Who is Anne Marie Trevelyan?

“Monstrosities” is how the new energy minister is reported to have once described wind turbines.

And this was no one off comment from Anne Marie Trevelyan, who made opposition to wind farms a centrepiece of her ultimately successful campaign to recapture the Berwick on Tweed constituency from the Liberal Democrats in the 2015 election.

A press release issued by the local Tory party in 2014 described the 51-year old as a “prominent anti-wind turbine campaigner”.

In the same release, Trevelyan welcomed the then energy secretary of state Liz Truss’ reassurance that the government is “determined to support the fight against the spread of onshore wind turbines in rural Northumberland.”

She said the cost of subsidising the building of new turbines was “entirely unacceptable”.

And “intermittent, inefficient, inadequate” is how she described this source of energy, slamming what she described as the “chaos of more publicly subsidised wind farms”.

After being elected to the Commons in 2015, Trevelyan put her name to an article in the Metro newspaper, backing fracking.

More recently, she has opposed plans for a new open cast coal mine at a beauty spot in her constituency.

However, she is not amongst the 100-plus Tory Parliamentarians who have signed up as supporters of the Conservative Environment Network.

On the national stage, Trevelyan swiftly established a reputation as a committed supporter of Brexit.

She resigned as a Parliamentary Private Secretary to the Department of Education in November 2018 as a protest against then-prime minister Theresa May’s Brexit deal.

Her reward came following Boris Johnson’s success in winning the Conservative leadership when the new PM appointed the former chartered accountant to a junior ministerial role in the Ministry of Defence.
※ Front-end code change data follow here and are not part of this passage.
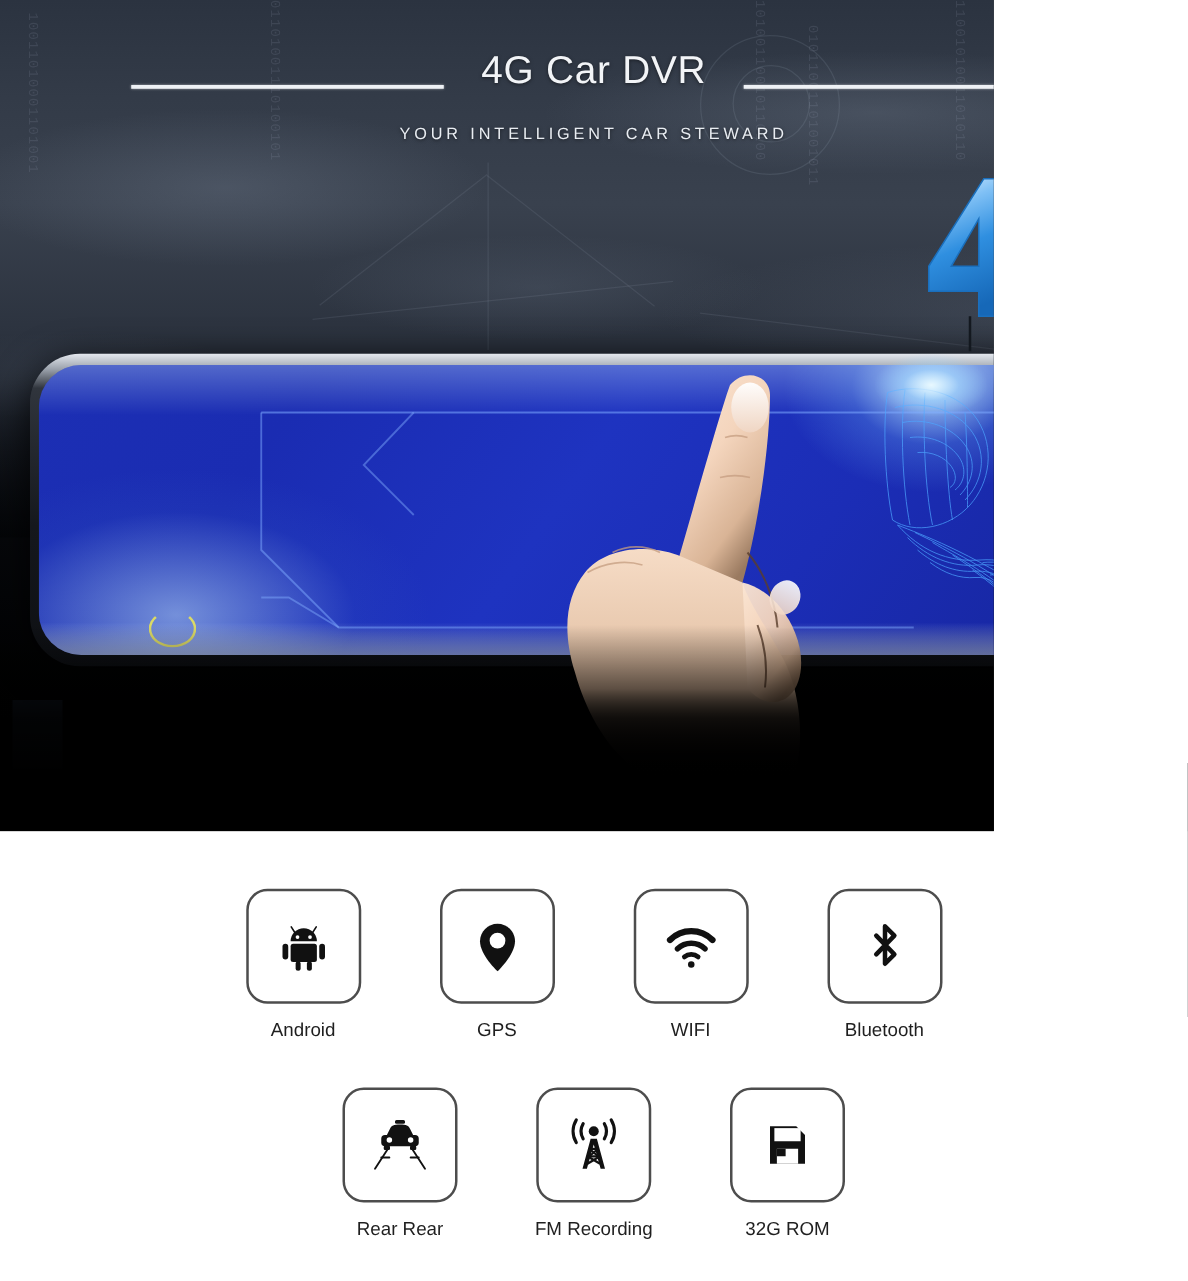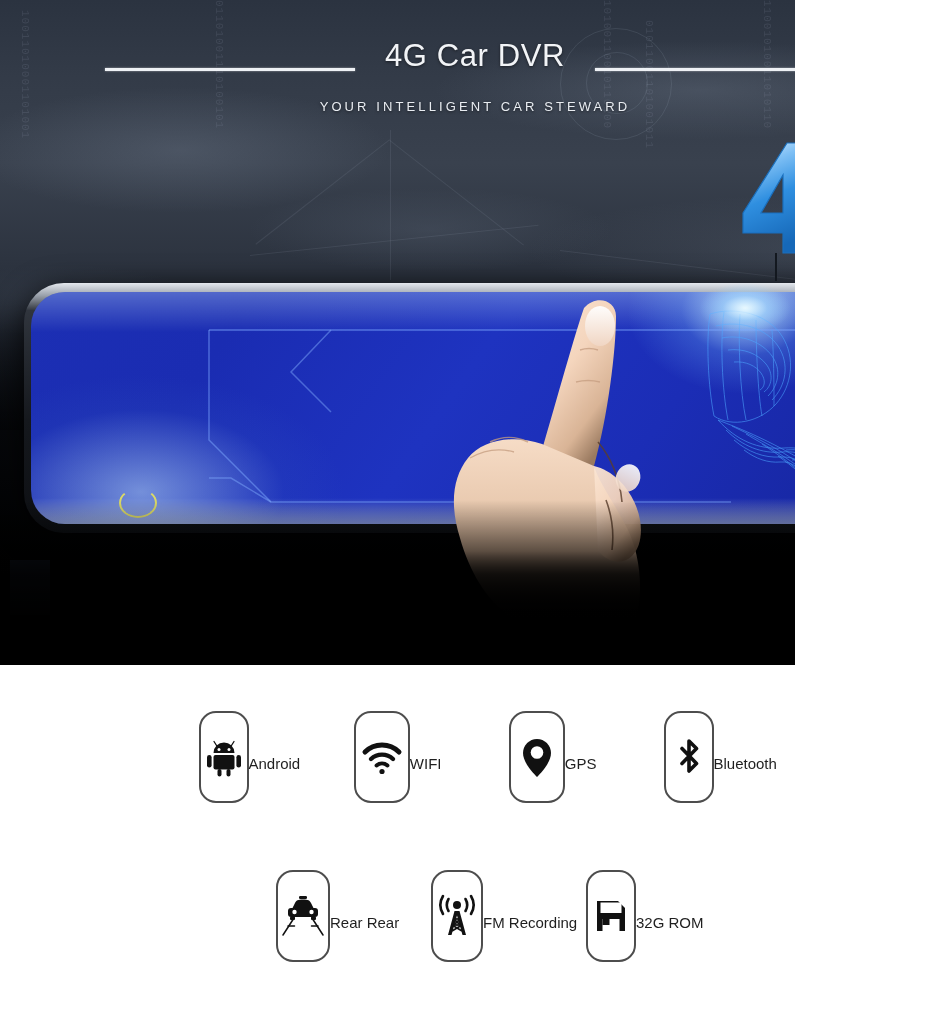--- a/index.html
+++ b/index.html
@@ -222,7 +222,7 @@
   .feat-cell {
     width: 88px;
     display: flex;
-    flex-direction: row;
+    flex-direction: column;
     align-items: center;
   }
   .feat-box {

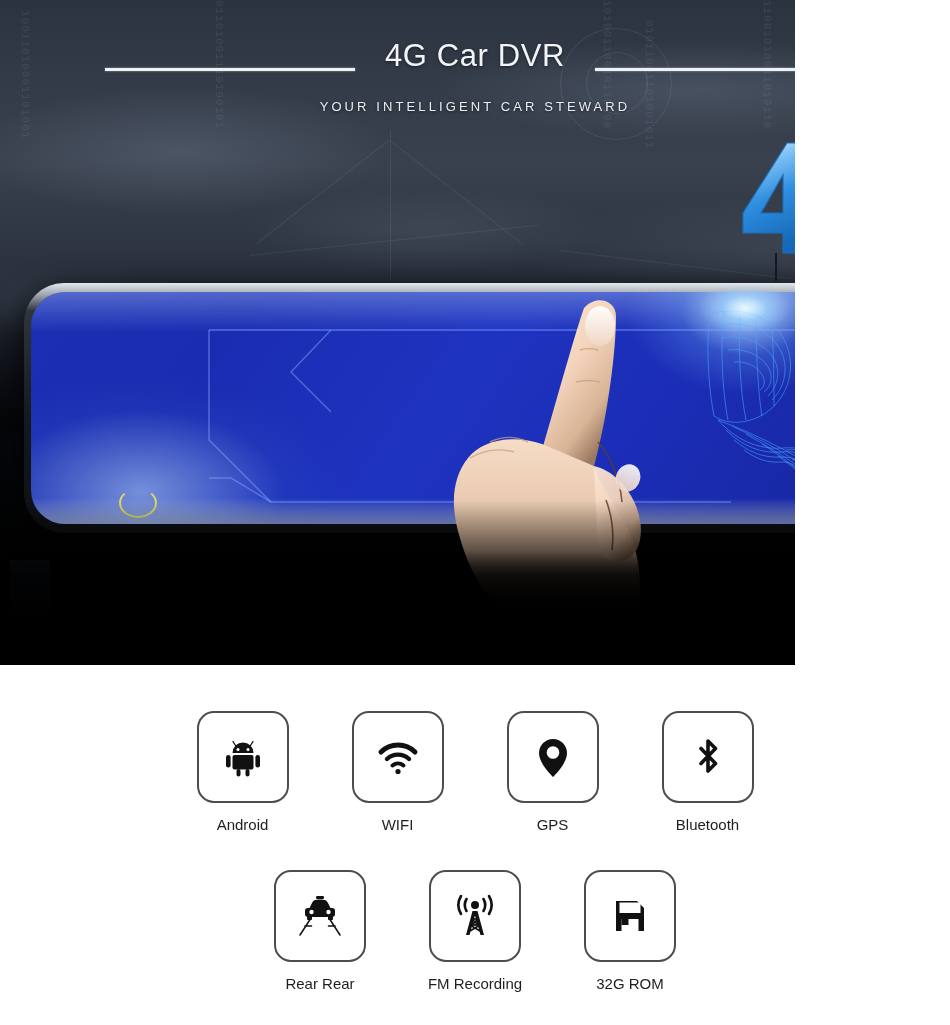--- a/index.html
+++ b/index.html
@@ -437,6 +437,16 @@
     <div class="feat-cell">
       <div class="feat-box">
         <svg class="feat-icon" width="46" height="46" viewBox="0 0 46 46">
+          <path d="M23 5 C15.3 5 9 11.3 9 19 C9 30 23 43 23 43 C23 43 37 30 37 19 C37 11.3 30.7 5 23 5 Z" fill="#111"></path>
+          <circle cx="23" cy="18.5" r="6.3" fill="#fff"></circle>
+        </svg>
+      </div>
+      <div class="feat-label">GPS</div>
+    </div>
+
+    <div class="feat-cell">
+      <div class="feat-box">
+        <svg class="feat-icon" width="46" height="46" viewBox="0 0 46 46">
           <g fill="none" stroke="#111" stroke-linecap="round">
             <path d="M6 18 A24 24 0 0 1 40 18" stroke-width="5"></path>
             <path d="M12 25 A16 16 0 0 1 34 25" stroke-width="4.4"></path>
@@ -446,16 +456,6 @@
         </svg>
       </div>
       <div class="feat-label">WIFI</div>
-    </div>
-
-    <div class="feat-cell">
-      <div class="feat-box">
-        <svg class="feat-icon" width="46" height="46" viewBox="0 0 46 46">
-          <path d="M23 5 C15.3 5 9 11.3 9 19 C9 30 23 43 23 43 C23 43 37 30 37 19 C37 11.3 30.7 5 23 5 Z" fill="#111"></path>
-          <circle cx="23" cy="18.5" r="6.3" fill="#fff"></circle>
-        </svg>
-      </div>
-      <div class="feat-label">GPS</div>
     </div>
 
     <div class="feat-cell">

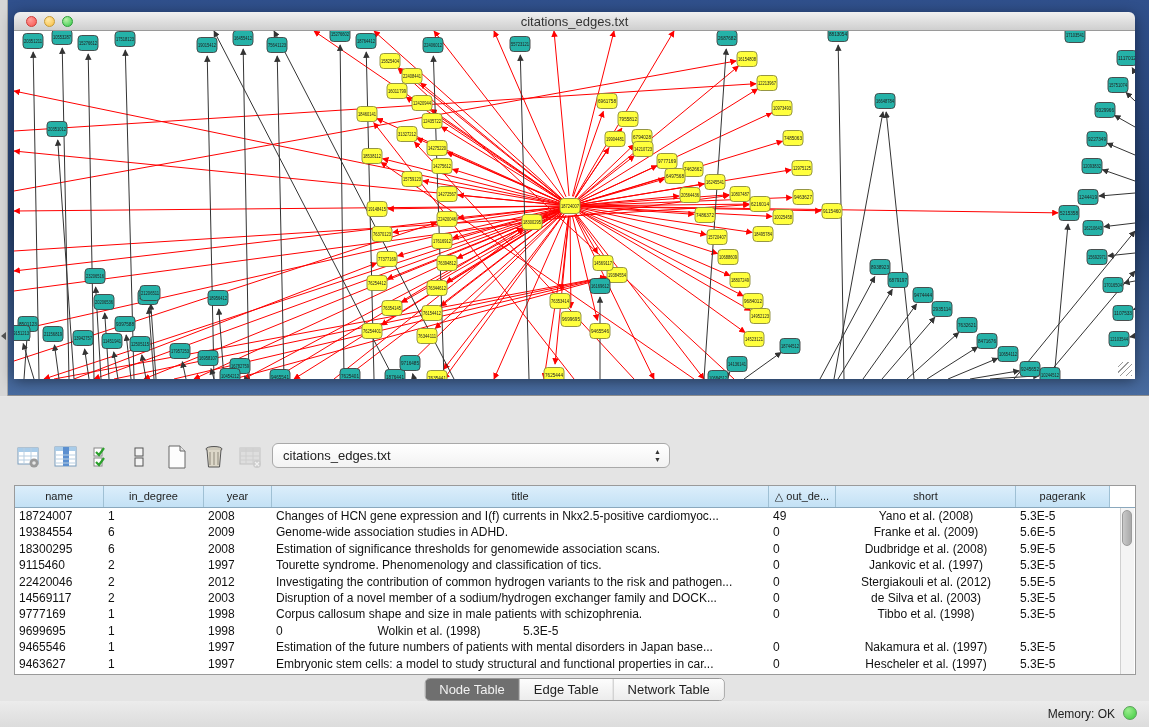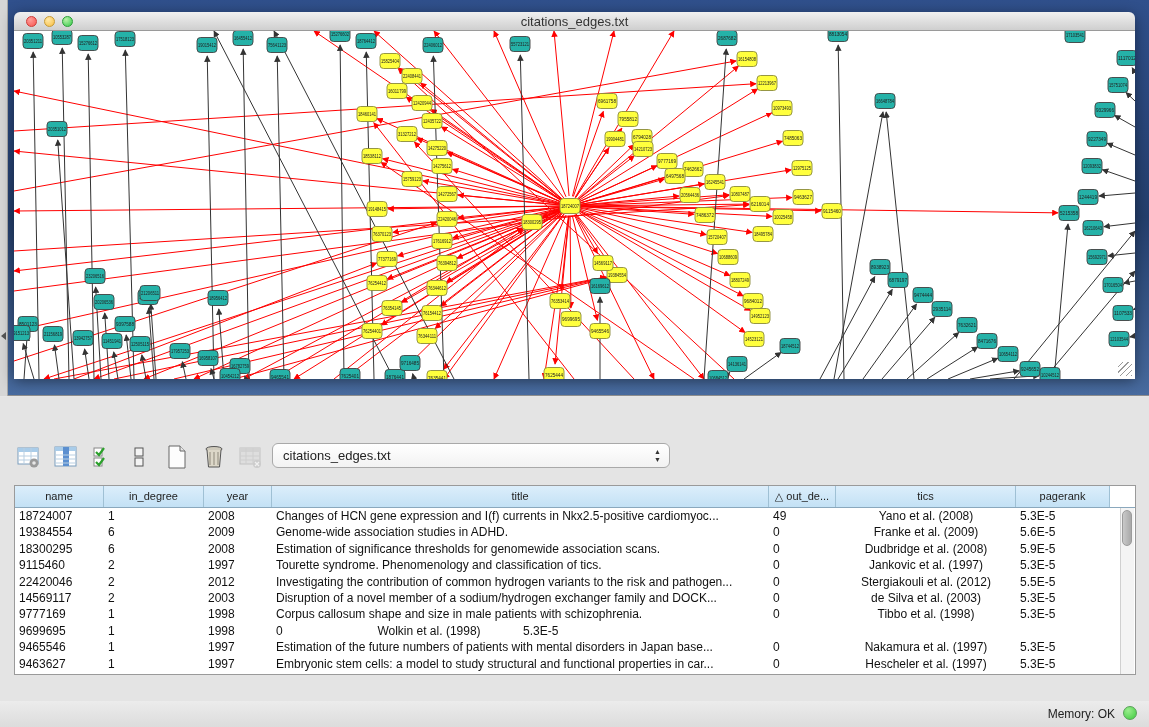--- a/index.html
+++ b/index.html
@@ -831,7 +831,7 @@
           <div class="hcell" style="width: 68px;">year</div>
           <div class="hcell" style="width: 497px;">title</div>
           <div class="hcell" style="width: 67px;">△ out_de...</div>
-          <div class="hcell" style="width: 180px;">tics</div>
+          <div class="hcell" style="width: 180px;">short</div>
           <div class="hcell" style="width: 94px;">pagerank</div>
         </div>
       <div id="tbody">

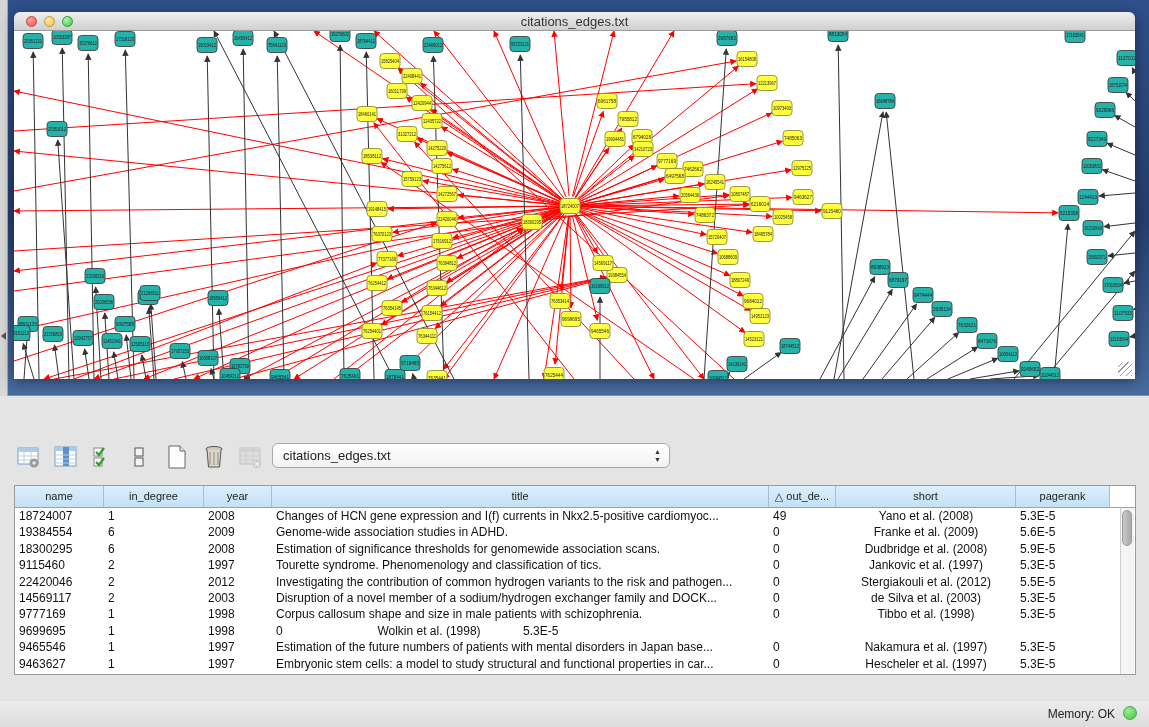--- a/index.html
+++ b/index.html
@@ -930,6 +930,11 @@
       </div>
     </div>
 
+    <div id="tabs">
+        <div class="tab sel">Node Table</div>
+        <div class="tab">Edge Table</div>
+        <div class="tab">Network Table</div>
+      </div>
 
     <div id="statusbar">
       <span id="memory">Memory: OK</span>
She was then fast-tracked into the Cabinet, taking over from Alok Sharma as secretary of state for international development last February – a role that only lasted until September when her department was merged into the Foreign Office.

However, now the move by fellow accountant Sharma to focus full time on the UK’s COP presidency has provided Trevelyan with the opportunity to make a swift return to government.

When the international department was scrapped, Trevelyan was widely tipped for a swift return to front-line politics.

Many will worry though that Trevelyan’s track record means she is not cut out to take forward Johnson’s ambitions to transform the UK into the Saudi Arabia of renewable energy. It is less than a year ago that onshore wind farms were allowed back into the Contracts for Difference subsidy process that the new energy minister attacked so fiercely.

But while Trevelyan’s track record may inspire gloom amongst renewable energy champions, she will be reporting to Kwasi Kwarteng who held her role for more than a year and a half.

The new secretary of state’s promotion received warm plaudits from the likes RenewablesUK, which described him as a ‘strong champion’ of clean power.

Kwarteng, who had a baptism of fire when the UK was hit by the August 2019’s blackout barely a fortnight after being appointed to the energy minister’s role, is well qualified to keep a tight grip over his old brief.

And with Sharma retaining his Cabinet seat as COP president, albeit based at the Cabinet Office, efforts to tackle climate change will have an additional voice at the government’s top table.

The sprawling nature of the business and energy portfolio means however that the Kwarteng’s attention will be in stretched.

And the centrality of business, particularly at a time when the UK is attempting to climb out of its biggest economic shock in three centuries, will make it doubly hard for the secretary of state to focus on the energy section of his brief.

Both Kwarteng and his predecessor Claire O’Neill enjoyed plenty of leeway in the energy and clean growth portfolio.

In addition, being a former secretary of state in her own right will give Trevelyan more authority than most ministers of state.

With the UK due to host the COP summit in just under ten months time, the energy minister has a pivotal role to play this year.

A fear though is that Johnson has shoehorned a loyalist back into government for short-term party management reasons without considering whether he has appointed the right person for the job. Trevelyan may need to eat some old words to convince that the PM has.